Saw your post of rods in the other thread. Nice!


----------



## redbug

Derek777 said:


> if theyre anything like the airrus puls-r that i have, they'll be awesome. they look basically exactly the same except for the color.
> that orange color is hit or miss for me. i prefer more understated when it comes to my rods, but if it works, thats great. i cant see my self getting one to be honest, im pretty close to filling out my rod inventory as it is!


Come on Derek, fishing rods are like jello there is always room and orange is a top flavor of jello

Wayne


----------



## Derek777

yeah but my fridge is getting full. however, id be interested in selling my new 2008 st croix avid 7ft mh to get an e21 or airrus rod of the same action/power etc. that way i could trade lime for orange lol.


----------



## Waterwings

Well, been doing some research (shipping costs) and have found that it'll be cheaper to order tha e21 from Tacklewarehouse than from e21 directly (they're in canada I beilieve).
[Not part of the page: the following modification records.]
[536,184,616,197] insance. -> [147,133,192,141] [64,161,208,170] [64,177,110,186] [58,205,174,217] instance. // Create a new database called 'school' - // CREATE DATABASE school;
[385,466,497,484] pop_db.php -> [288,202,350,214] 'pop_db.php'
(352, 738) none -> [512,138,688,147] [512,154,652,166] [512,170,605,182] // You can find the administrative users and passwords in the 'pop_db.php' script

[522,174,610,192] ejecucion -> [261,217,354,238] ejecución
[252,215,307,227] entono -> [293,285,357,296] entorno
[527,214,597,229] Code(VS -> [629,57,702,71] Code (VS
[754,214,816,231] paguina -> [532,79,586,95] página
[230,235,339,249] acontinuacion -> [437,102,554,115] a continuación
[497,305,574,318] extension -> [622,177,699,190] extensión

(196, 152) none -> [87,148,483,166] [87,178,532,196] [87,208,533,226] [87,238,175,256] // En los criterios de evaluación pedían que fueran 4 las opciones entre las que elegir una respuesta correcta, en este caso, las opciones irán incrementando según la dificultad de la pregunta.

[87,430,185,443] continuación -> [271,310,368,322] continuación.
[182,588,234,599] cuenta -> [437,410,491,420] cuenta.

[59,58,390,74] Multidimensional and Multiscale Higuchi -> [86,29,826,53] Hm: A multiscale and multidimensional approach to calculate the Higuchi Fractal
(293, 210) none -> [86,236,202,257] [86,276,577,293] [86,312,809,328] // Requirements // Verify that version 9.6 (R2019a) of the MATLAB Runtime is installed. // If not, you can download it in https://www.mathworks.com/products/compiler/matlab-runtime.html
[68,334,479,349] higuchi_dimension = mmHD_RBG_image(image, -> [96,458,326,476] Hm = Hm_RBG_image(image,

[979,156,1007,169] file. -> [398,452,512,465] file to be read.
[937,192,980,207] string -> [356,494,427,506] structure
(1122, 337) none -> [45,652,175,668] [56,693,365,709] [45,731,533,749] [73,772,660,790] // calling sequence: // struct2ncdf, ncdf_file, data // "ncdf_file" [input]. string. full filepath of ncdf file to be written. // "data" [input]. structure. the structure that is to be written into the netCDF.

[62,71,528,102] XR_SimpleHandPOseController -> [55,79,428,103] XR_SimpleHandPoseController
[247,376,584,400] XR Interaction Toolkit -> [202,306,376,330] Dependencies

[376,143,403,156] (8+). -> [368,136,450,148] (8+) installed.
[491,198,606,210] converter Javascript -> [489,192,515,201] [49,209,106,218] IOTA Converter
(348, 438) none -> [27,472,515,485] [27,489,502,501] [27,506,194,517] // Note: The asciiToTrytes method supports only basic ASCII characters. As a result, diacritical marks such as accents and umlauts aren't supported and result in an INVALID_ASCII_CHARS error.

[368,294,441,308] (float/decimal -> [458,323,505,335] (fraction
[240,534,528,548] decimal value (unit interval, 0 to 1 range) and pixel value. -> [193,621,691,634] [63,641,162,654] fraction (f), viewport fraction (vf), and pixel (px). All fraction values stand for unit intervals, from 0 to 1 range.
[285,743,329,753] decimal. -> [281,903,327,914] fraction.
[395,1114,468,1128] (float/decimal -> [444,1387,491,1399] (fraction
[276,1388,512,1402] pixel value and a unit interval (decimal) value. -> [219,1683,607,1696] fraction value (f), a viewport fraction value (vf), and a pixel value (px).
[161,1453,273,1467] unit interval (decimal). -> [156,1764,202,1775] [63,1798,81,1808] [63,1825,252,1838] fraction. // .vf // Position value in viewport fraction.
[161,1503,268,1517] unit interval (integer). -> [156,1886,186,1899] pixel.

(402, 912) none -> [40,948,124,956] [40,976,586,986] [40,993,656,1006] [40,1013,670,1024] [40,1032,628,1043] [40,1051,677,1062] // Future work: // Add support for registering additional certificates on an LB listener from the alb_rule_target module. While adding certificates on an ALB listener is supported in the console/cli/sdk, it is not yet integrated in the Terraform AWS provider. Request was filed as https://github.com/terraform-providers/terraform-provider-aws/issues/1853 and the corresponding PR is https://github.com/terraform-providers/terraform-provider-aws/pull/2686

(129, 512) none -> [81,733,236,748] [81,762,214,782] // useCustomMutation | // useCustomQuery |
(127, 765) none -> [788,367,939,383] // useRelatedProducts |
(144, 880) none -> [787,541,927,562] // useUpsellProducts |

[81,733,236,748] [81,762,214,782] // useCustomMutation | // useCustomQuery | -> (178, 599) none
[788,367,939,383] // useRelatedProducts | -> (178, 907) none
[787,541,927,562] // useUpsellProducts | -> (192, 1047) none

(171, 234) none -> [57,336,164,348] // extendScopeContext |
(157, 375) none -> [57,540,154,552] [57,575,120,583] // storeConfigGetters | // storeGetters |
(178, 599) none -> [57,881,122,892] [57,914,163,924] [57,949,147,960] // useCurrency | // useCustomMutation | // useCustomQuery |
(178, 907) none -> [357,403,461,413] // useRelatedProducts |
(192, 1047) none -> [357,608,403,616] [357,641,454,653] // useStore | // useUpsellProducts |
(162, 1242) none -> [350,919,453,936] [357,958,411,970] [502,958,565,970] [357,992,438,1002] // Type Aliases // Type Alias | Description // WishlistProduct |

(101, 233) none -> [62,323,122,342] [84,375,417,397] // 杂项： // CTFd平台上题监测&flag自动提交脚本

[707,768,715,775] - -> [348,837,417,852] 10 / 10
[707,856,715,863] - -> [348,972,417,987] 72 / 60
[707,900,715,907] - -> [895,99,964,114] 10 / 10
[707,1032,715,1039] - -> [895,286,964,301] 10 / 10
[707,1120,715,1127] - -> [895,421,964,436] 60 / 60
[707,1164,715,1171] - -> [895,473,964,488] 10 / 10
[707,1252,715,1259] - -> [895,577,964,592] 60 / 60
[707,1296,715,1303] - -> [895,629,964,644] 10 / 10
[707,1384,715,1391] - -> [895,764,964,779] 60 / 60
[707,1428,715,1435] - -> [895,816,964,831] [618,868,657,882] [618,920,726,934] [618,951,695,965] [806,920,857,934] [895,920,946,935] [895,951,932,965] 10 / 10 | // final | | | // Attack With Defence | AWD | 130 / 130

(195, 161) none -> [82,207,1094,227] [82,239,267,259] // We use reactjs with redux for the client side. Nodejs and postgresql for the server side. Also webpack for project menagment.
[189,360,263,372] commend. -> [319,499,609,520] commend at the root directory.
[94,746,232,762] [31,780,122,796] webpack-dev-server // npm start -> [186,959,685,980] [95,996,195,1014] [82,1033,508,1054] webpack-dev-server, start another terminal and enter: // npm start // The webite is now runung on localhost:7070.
Price of rod from both places is $149.95. Cost from e21 with s/h would be $179.95. From Tacklewarehouse shipped FedEx 2-day method comes to $159.95.


----------



## dampeoples

If you don't need it right away, TW has free shipping over $50, I think they get $6 per rod or something like that, though, but still tough to beat.

I'm getting ready to get my first Crucial from them, been stuck on custom rods lately, but can't really beat the price/performance of these Crucials, at least for the drop-shot rod I want to use it for


----------



## Waterwings

Thanks for the info, dp. I sent them an email earlier asking what type of container the rods are shipped in. Have never ord'd a rod through the mail, so I'm figuring a hard cardboard tube. Having it mailed to my work address as FedEx requires a signature when rec'd, and I may not be home when they deliver.


----------



## Waterwings

Well, was all ready to order (from TW) and come to find out the 6'7" spinning rod I want is backordered. Went to Cabela's website to check the availablity of the same model and it's also backordered :x . Sent TW an email to see if they have an idea of when they'll be available. :roll:


----------



## redbug

They should be available in the next few weeks. the ordered 500 of each rod back in November and they sold out quickly



Wayne


----------



## Waterwings

Sounds good, but I want it now


----------



## little anth

what bad did you hear


----------



## dampeoples

You are the only one who can be the judge of whether you like it or not, but i'll tell you this: Most of the gripes I've seen are from people who read the Tackle Tour or similar coverage of iCast, and read the specs on the model they had at the show, which is the $350 model, then buy the $150 model and complain that it's not the $350 model. Might be different from what I've read, though, get your hands on one


----------



## redbug

I had the $150 model in my hand at the Maryland show This was by far the lightest rod I have ever handled It will be a great addition to any collection

Wayne


----------



## Captain Ahab

Fishin NJ said:


> Dampeoples is 100 % percent right



See there is a first time for everything!


----------



## Waterwings

Ord'd the rod last night!  And as dp mentioned, free shipping! It's on backorder, but I know it's coming  .


----------



## Jim

Waterwings said:


> Ord'd the rod last night!  And as dp mentioned, free shipping! It's on backorder, but I know it's coming  .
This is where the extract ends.